* Exercise data:
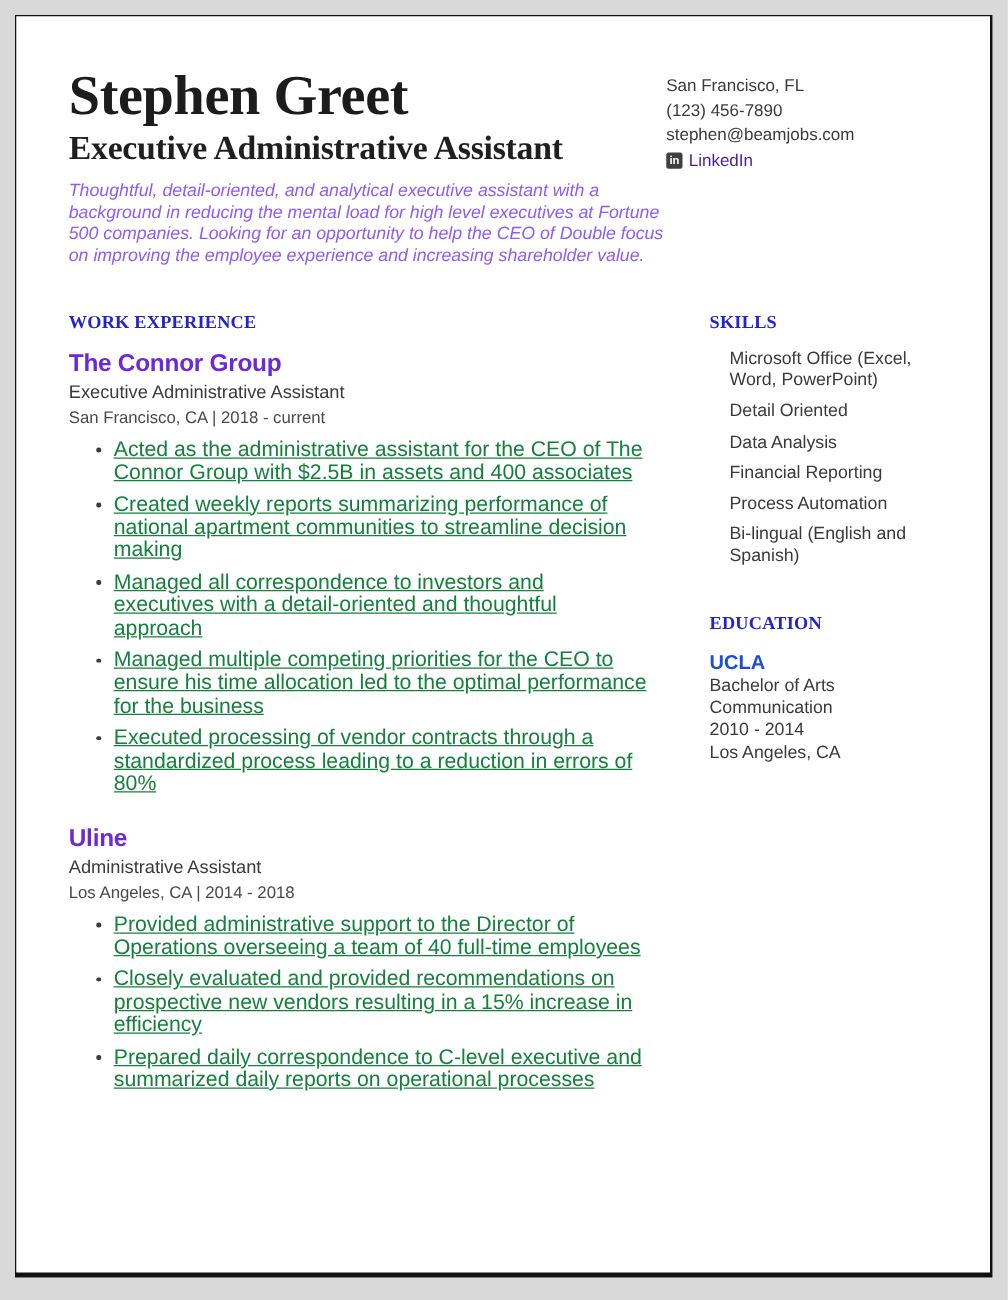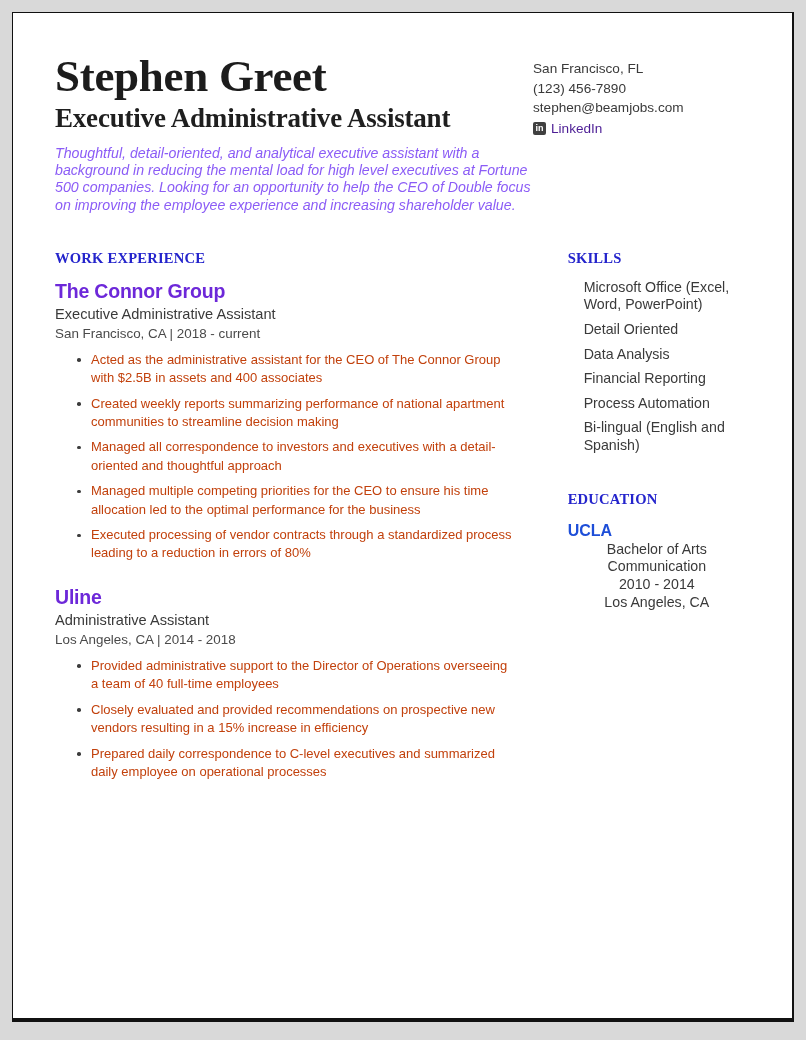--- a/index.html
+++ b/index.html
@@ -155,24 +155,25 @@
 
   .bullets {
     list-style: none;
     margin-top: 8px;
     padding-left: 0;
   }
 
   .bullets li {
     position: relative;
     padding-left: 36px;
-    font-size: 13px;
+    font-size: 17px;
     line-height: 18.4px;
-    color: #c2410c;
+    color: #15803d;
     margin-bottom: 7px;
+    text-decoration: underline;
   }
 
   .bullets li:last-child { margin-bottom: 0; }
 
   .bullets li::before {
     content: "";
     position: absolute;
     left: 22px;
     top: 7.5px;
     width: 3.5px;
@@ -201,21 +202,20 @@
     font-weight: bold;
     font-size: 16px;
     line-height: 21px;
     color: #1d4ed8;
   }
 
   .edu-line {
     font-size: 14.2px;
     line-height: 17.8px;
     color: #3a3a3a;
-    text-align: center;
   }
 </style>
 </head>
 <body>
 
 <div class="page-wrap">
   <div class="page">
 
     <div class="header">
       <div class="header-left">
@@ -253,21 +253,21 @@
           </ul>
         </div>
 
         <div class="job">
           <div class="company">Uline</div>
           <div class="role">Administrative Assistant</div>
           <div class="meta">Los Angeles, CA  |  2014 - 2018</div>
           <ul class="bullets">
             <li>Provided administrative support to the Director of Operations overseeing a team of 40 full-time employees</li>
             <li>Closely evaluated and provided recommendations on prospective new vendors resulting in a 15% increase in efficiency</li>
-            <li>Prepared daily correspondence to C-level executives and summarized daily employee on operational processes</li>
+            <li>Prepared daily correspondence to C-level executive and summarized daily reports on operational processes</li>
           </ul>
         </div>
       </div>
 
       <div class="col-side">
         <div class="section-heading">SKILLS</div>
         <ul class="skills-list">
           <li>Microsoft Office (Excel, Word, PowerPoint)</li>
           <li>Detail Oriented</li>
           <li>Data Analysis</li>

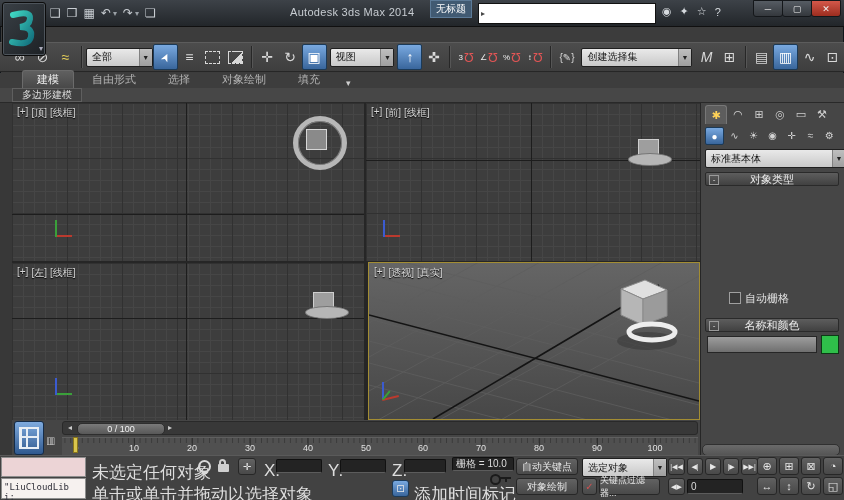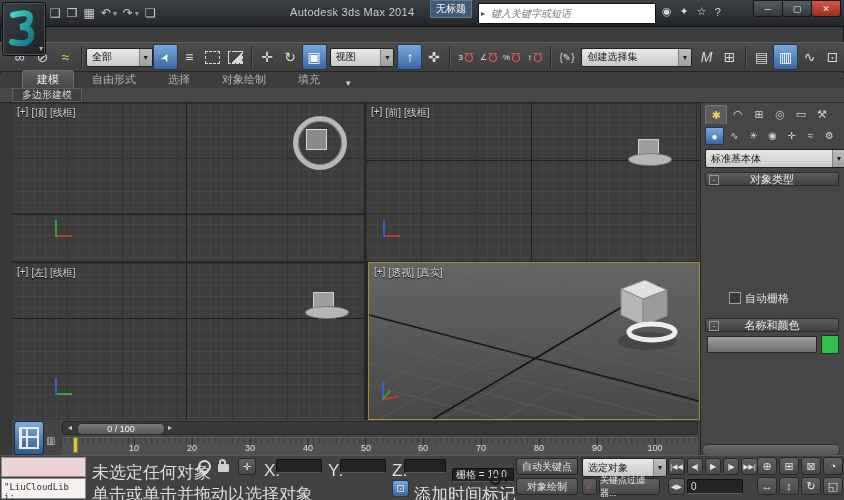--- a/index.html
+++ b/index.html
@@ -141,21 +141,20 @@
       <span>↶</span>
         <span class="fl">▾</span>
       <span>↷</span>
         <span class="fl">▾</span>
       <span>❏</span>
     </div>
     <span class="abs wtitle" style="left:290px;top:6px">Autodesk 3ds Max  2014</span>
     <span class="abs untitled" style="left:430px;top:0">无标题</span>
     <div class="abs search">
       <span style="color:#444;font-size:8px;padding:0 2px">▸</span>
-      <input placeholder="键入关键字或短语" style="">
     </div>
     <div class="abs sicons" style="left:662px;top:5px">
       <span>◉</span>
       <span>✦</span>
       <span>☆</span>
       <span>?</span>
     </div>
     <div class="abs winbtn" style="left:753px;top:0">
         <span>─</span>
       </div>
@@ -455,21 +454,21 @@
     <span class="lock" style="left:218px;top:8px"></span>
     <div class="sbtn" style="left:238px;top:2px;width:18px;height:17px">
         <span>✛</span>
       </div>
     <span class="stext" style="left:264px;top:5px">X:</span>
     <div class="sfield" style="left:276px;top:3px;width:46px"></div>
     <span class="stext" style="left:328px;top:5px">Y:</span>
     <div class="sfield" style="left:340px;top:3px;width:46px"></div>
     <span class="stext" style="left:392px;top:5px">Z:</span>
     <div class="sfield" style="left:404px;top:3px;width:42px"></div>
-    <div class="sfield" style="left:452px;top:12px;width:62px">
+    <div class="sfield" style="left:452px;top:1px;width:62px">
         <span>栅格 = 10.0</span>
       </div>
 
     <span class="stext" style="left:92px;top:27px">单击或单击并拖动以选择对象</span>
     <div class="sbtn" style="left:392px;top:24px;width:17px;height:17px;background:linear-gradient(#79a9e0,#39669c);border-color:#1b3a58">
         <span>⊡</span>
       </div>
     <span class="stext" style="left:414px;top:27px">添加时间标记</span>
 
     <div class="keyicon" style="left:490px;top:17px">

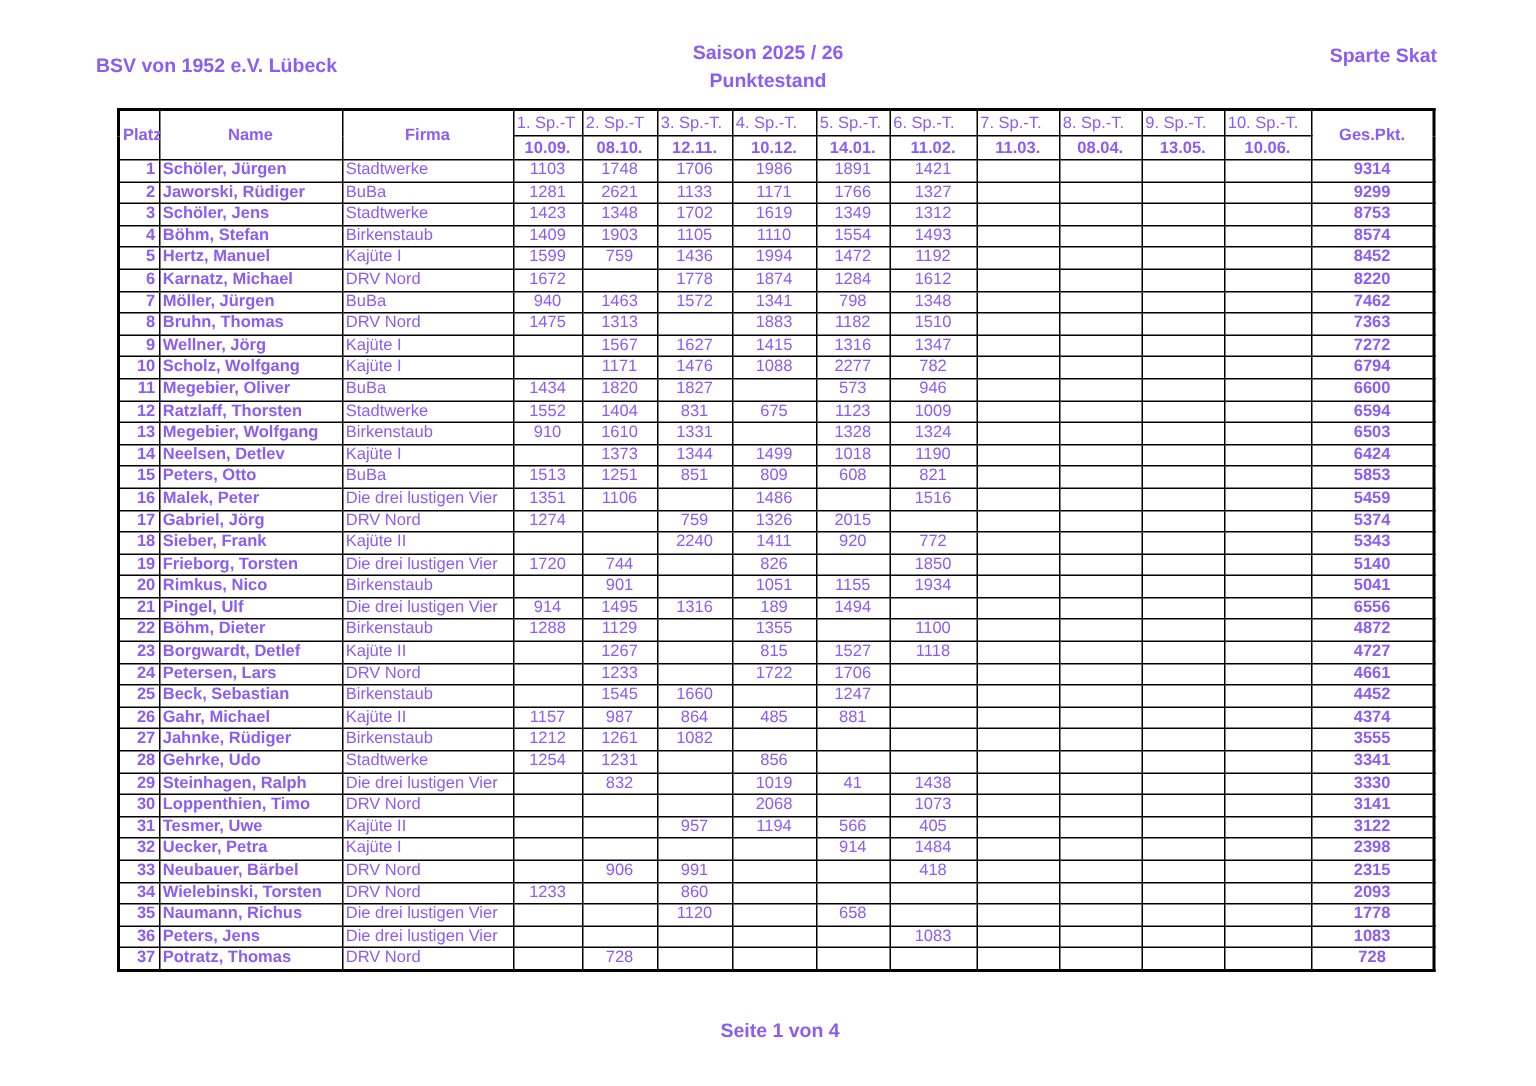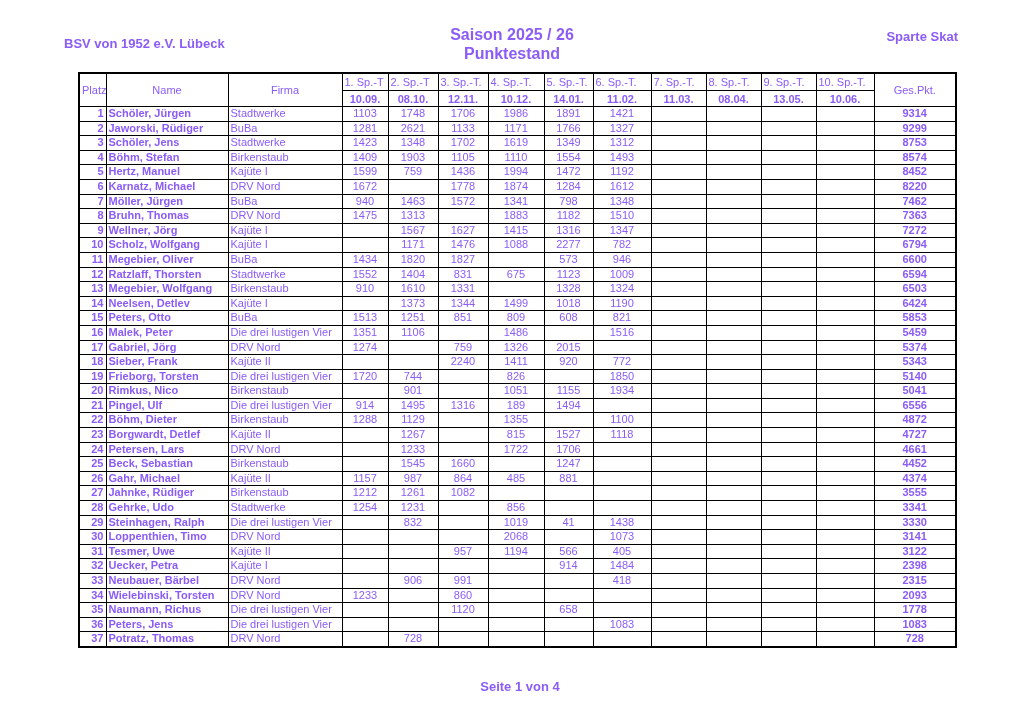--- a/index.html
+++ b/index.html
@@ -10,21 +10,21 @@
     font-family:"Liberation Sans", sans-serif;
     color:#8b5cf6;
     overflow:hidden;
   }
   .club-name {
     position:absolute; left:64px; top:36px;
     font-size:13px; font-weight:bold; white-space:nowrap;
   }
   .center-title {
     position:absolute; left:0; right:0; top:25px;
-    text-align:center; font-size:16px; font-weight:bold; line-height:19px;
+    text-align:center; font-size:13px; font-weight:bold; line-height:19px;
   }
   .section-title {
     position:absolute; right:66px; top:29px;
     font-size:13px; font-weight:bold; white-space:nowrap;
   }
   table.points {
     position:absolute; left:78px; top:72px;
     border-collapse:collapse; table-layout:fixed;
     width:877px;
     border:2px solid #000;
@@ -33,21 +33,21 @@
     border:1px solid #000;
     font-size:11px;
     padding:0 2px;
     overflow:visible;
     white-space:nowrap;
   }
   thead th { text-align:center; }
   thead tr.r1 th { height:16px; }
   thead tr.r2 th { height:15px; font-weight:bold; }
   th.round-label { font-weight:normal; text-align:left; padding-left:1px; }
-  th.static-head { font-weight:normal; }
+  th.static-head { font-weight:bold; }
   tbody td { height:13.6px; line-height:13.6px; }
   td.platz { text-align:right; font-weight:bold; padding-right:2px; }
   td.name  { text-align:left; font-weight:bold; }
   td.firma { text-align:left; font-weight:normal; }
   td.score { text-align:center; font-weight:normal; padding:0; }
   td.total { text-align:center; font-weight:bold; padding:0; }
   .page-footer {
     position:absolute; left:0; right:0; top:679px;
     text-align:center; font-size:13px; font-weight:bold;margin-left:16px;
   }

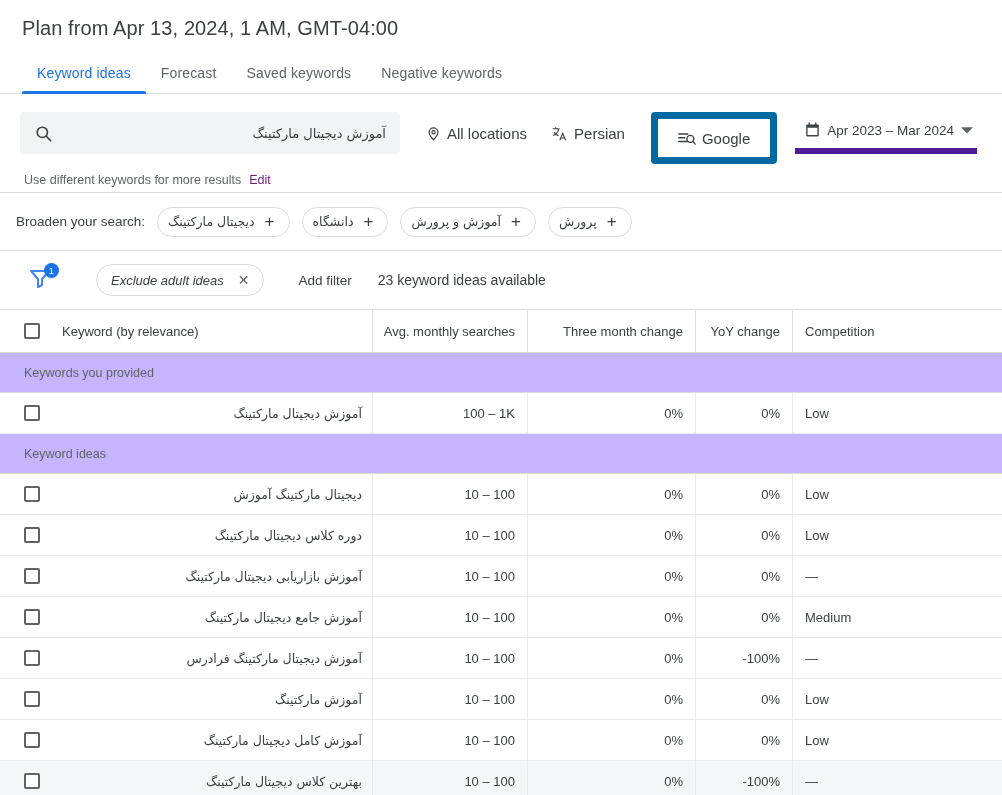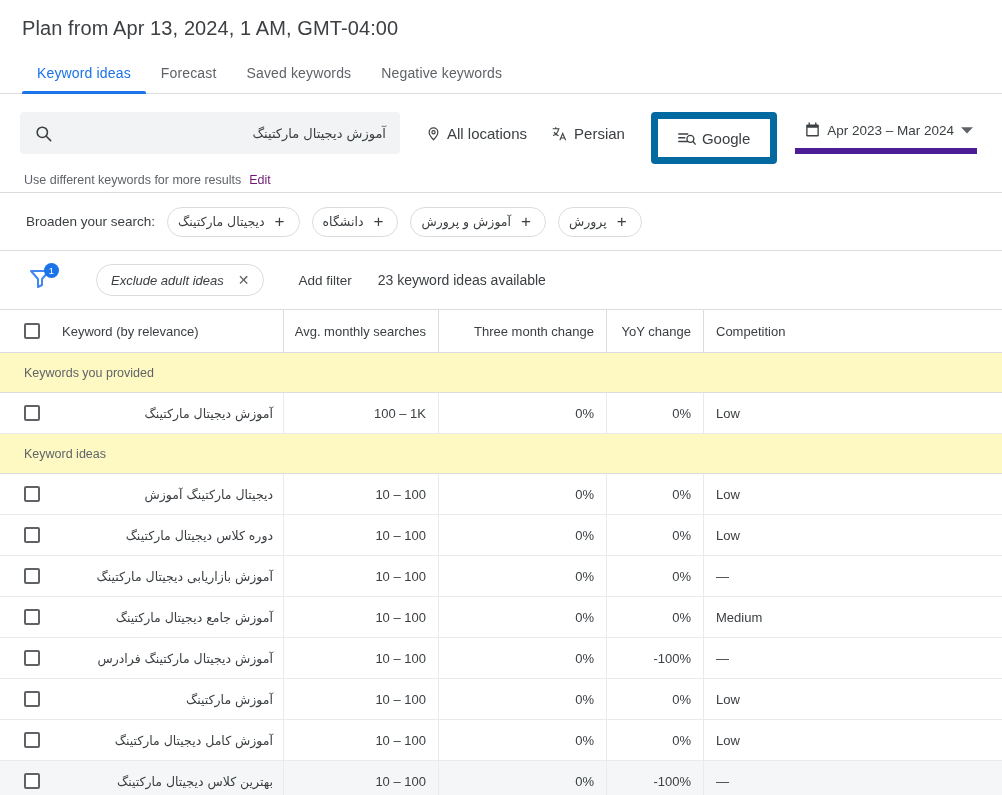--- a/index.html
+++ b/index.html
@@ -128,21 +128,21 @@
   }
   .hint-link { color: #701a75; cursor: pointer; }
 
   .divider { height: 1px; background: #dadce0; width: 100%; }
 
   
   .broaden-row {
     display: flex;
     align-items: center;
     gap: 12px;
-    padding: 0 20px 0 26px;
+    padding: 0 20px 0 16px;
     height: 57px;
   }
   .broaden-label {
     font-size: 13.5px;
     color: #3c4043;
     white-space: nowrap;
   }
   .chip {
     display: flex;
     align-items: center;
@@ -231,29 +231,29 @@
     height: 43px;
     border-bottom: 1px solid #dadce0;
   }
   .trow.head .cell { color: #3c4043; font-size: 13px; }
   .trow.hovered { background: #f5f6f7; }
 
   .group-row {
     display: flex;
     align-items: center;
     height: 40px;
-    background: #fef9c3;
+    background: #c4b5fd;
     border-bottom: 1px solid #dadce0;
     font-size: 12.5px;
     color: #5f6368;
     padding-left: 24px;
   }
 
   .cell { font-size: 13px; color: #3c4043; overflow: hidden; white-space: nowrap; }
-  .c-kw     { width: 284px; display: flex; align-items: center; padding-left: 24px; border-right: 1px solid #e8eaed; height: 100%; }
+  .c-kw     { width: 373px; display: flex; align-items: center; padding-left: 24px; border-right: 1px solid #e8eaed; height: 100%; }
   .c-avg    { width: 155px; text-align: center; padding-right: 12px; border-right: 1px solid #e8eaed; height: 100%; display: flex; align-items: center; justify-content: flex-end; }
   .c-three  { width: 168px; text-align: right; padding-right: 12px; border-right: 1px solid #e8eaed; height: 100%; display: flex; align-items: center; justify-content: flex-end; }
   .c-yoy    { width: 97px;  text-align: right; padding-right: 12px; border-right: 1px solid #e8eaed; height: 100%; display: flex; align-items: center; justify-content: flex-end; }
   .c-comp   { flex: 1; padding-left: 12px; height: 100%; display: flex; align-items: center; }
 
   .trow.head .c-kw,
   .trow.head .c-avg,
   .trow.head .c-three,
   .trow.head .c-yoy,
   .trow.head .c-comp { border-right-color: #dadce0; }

* Work instructions: For this answer, return word for word the lines from the first line of the records through the line containing "color: #3a3a3a;". Omit the pictures.

* Output:
--- a/index.html
+++ b/index.html
@@ -155,24 +155,25 @@
 
   .bullets {
     list-style: none;
     margin-top: 8px;
     padding-left: 0;
   }
 
   .bullets li {
     position: relative;
     padding-left: 36px;
-    font-size: 13px;
+    font-size: 17px;
     line-height: 18.4px;
-    color: #c2410c;
+    color: #15803d;
     margin-bottom: 7px;
+    text-decoration: underline;
   }
 
   .bullets li:last-child { margin-bottom: 0; }
 
   .bullets li::before {
     content: "";
     position: absolute;
     left: 22px;
     top: 7.5px;
     width: 3.5px;
@@ -201,21 +202,20 @@
     font-weight: bold;
     font-size: 16px;
     line-height: 21px;
     color: #1d4ed8;
   }
 
   .edu-line {
     font-size: 14.2px;
     line-height: 17.8px;
     color: #3a3a3a;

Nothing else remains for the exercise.